I bet you’re bored to death of hearing about the alt tag, and how important and magical it is. I bet you think you know everything there is to know about it right? Good!
So when I put this picture on Facebook last week and asked our followers to answer a simple question about the appropriate alt text, why did so many get the answer wrong?
Here’s a little quiz for you guys. This image is on a website for purely presentational reasons. Which of these is the most appropriate alt text?
alt=”Image of a smiling lady”
alt=”a smiling lady”
alt=””
No alt
The comments were completely polarised, but many guessed it was one of the first 2 answers, which is wrong. One SEO cowboy did say he’d just fill it full of keywords, but I hope he was joking.
So what’s the real answer? The clue was that I said the picture was for “purely presentational reasons”, which means it has no relation to the content whatsoever. So the actual answer it that it should be alt=””, a completely empty alt tag.
To understand the reason why, put yourselves in the shoes of a blind user who has a screen reader to hear the webpage aloud. All page content is read out in the order it appears in the page (imagine you’ve turned the CSS off an are viewing the page as a list of paragraphs and headings). So when they hear an image with an alt tag, the screenreader reads aloud the word “graphic” followed by the alt. This is why the alt has to be as descriptive as possible. On a shopping site, it’s important that the image describes the product you’re about the purchase.
But some images are presentational, like decorations, rounded corners and *shudder* spacer GIFs. I’d actually argue these should be divs with a background image, but there might be a case to use an actual image for a decoration. As this is a decoration, it’s only for sighted people. Blind people don’t need to know about this. So you don’t need to provide an alt at all. This means screen readers will completely ignore the image and not even mention it.
So can we just omit the alt tag altogether?
Many of the real accessibility zealots I’ve read say there’s an important reason why we should still add it the alt tag, but keep it blank. The main reason given for this is that without the empty alt, a screen reader will read aloud the word “graphic” or “blank”, leaving the blind user confused about whether the image was important or not. To save confusion, just add the empty alt tag.
Actually though I did my own testing with JAWS, the most popular screen reader, and NVDA, the most popular free screen reader.
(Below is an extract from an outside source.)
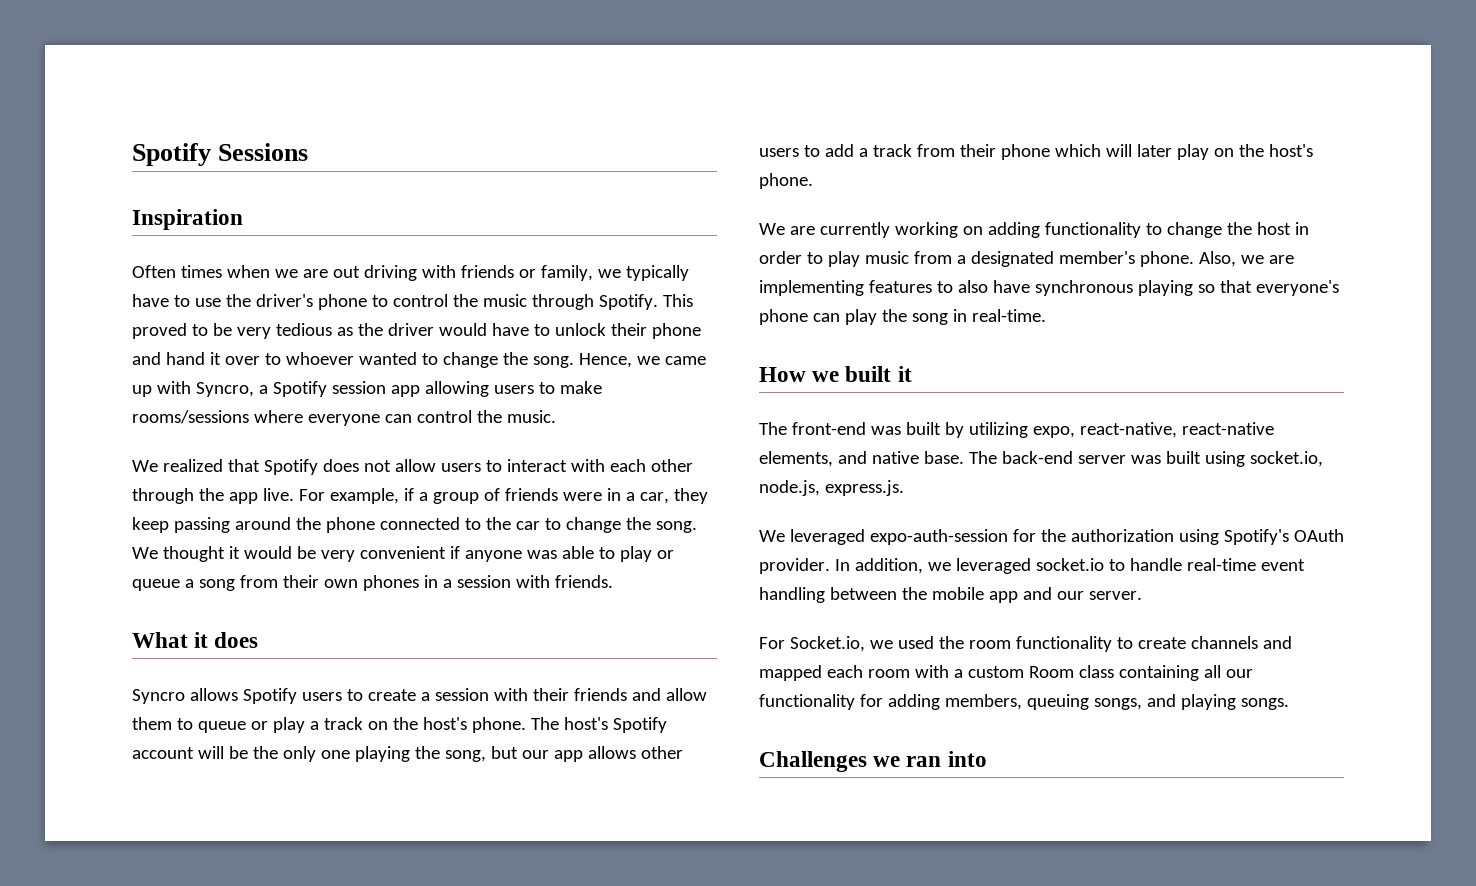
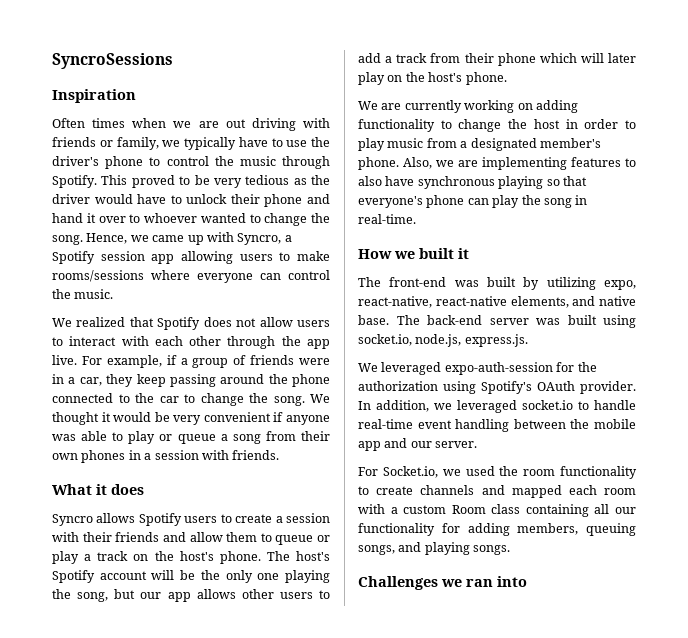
[132,143,309,166] Spotify Sessions -> [52,53,173,69] SyncroSessions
What I found is that it doesn’t actually matter if you leave the alt text blank or omit it altogether, the result is the same, it’ll just ignore the image.
Just to demonstrate, here’s a video of how JAWS and NVDA read an image with and without alt text specified.
You can also see why we don’t need to use the words “An image of…” in our alt text, the screen reader already announces it’s a graphic!
If you’ve never used a screen reader, I highly recommend downloading one and give it a try, if only to demonstrate how difficult it is to be a blind user navigating the web. You can download NVDA for free, which is the 2nd most popular screen reader and use a browser (they recommend Firefox or IE), navigating it with your cursor keys. There’s a good guide showing all the hotkeys here.
A moral issue
After having spent a lot of time using screen readers myself recently (more about that in my next article) I’ve noticed that so many pointless links are read out, and often in a pretty daft order. When creating a mobile website we’re often encouraged to think about what are the most important parts of the website, and either hide everything else or at least put the main content first. It doesn’t seem like many websites do this thinking about screen readers, and blind users have to listen through many links before getting to the main content. When I tried testing Amazon.co.uk it reads all graphic links in the affiliate toolbar before even getting to useful products I might want to buy.
So now we know how to streamline a blind user’s experience by not subjecting them to the pointless images we have to look at (here’s some examples of wildly overused stock imagery), hopefully cutting out some of the time needed for them to navigate the page. But a moral issue remains, should we be hiding this from them?
When I put this question up on our Facebook page, many people were adamant the image should have an alt text, even though the image was for presentation reasons only. In an attempt to optimise the experience for blind people I’m also taking something away from them. Is this something we should be doing?